Na última semana, o vídeo “1 TREINADOR VS 30 GORDOS”, do canal Foco, com a participação de Guto Galamba, viralizou e já ultrapassa 11 milhões de visualizações. O debate acalorado trouxe à tona velhas questões: obesidade é uma escolha? Existe obeso saudável? Como nutricionista, quero propor uma reflexão fundamentada na ciência.
Obesidade: doença, não escolha
Uma das falas mais fortes foi: “ser gordo é uma escolha”. Essa visão ignora a complexidade da obesidade, reconhecida pela Organização Mundial da Saúde (OMS) como uma doença crônica com CID próprio.
A genética pode influenciar, mas não atua sozinha. Fatores sociais, ambientais e econômicos também contribuem. Quem não tem acesso a informação nutricional, educação alimentar ou condições financeiras adequadas pode enfrentar maiores dificuldades para manter hábitos saudáveis.
Ao mesmo tempo, existem pessoas com acesso a recursos e conhecimento que deixam de investir no tratamento. Com isso, é possível perceber que reduzir o problema a uma simples escolha não é o caminho. A obesidade é multifatorial, e por isso exige ação. Buscar acompanhamento profissional é essencial para trilhar o caminho da mudança.
Genética, epigenética e obesidade
Ainda sobre a obesidade ser multifatorial, é importante destacar o papel da genética e da epigenética nesse processo. Durante minha graduação, meu Trabalho de Conclusão de Curso foi sobre obesidade e genética, em um estudo na Grande Vitória-ES intitulado “A relação entre o polimorfismo rs9939609 do gene FTO e a obesidade na população da Grande Vitória-ES”. O gene FTO é um dos mais estudados até agora quando o assunto é predisposição à obesidade.
Os resultados mostraram que, para aquele grupo, o ambiente contribuiu mais para o ganho de peso do que o gene em questão.
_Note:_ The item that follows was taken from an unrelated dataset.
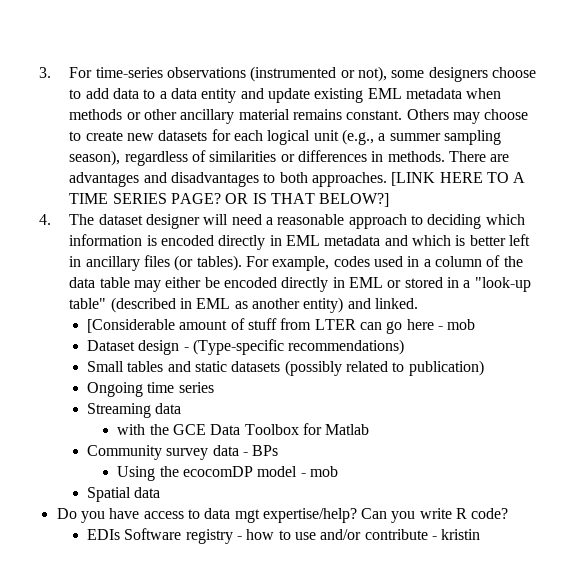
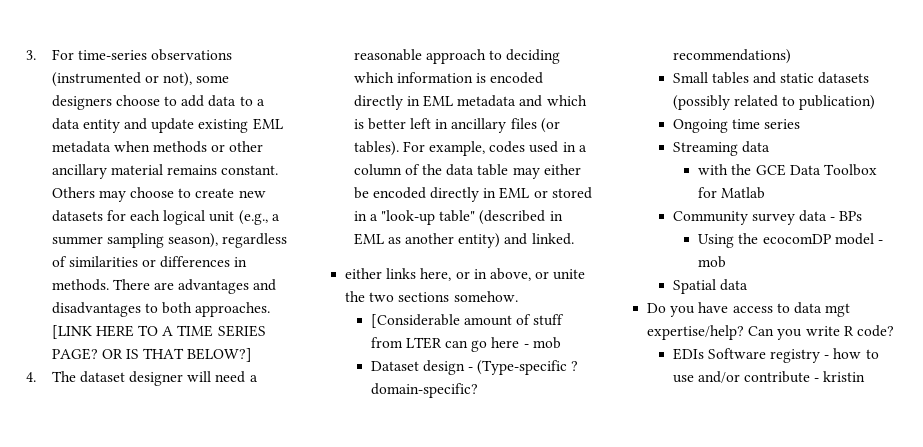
+ either links here, or in above, or unite the two sections somehow.
- Dataset design - (Type-specific recommendations)
+ Dataset design - (Type-specific ? domain-specific? recommendations)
Isso mostra que a genética não determina por completo o futuro de uma pessoa e é um fator que pode interagir com o estilo de vida.
Esse entendimento abre espaço para conceitos como epigenética, que estuda mudanças na expressão dos genes sem alteração na sequência de DNA, e nutrigenômica, que investiga como a alimentação influencia essas expressões gênicas. Em outras palavras: não basta apenas ter uma predisposição genética. O ambiente, os hábitos e a nutrição têm papel decisivo no desenvolvimento da obesidade, o que é um ponto positivo no tratamento, a depender de como o indivíduo vive a sua rotina.
Equilíbrio entre autoaceitação e cuidado
Outro pauta levantada foi: “o que você chama de ‘me aceitar como sou’, a medicina chama de doença”. É preciso esclarecer: não existe obesidade saudável a longo prazo.
A doença engloba outros pilares além dos exames bioquímicos, como composição corporal, estado nutricional, prática de atividade física, capacidades cardiorrespiratórias e de força, qualidade do sono, consumo de álcool, níveis de estresse, saúde mental e até segurança alimentar.
Ou seja, mesmo quando alguns exames parecem bons, a obesidade continua sendo um fator de risco crônico para diabetes tipo 2, doenças cardiovasculares, hipertensão e câncer.
Porém, isso não significa que autoaceitação e tratamento são opostos. Pelo contrário: aceitar-se pode ser o ponto de partida para cuidar da saúde. Reconhecer o quadro e buscar ajuda profissional não invalida o amor-próprio, mas fortalece o processo.
O que fica desse debate?
O debate como um todo mostrou desequilíbrio. Os participantes expuseram suas dores e vivências, mas trouxeram poucos dados científicos para sustentar os argumentos. Esse formato gera visibilidade e engajamento, mas não deve ser visto como fonte de verdade científica de nenhum dos lados.
Encarar o tratamento com seriedade é fundamental. Buscar informação de qualidade, contar com acompanhamento multiprofissional e adotar estratégias adequadas faz diferença. Não se trata de romantizar a obesidade nem de reduzir pessoas a estereótipos ou julgamentos. Trata-se de reconhecer uma doença, compreender sua complexidade e agir de forma responsável.
A prática clínica
No meu consultório, atendo diariamente pessoas que lutam contra a obesidade. O processo nunca é linear: envolve tratamento multidisciplinar, estratégias alimentares adequadas, mudanças de estilo de vida, disciplina e persistência. E, acima de tudo, exige humanidade. Ninguém deve ser culpado pela sua condição. Por trás de cada corpo existem histórias, desafios e dores. O meu papel como nutricionista é ensinar, apoiar e transformar, ajudando o paciente a conquistar mais saúde e qualidade de vida.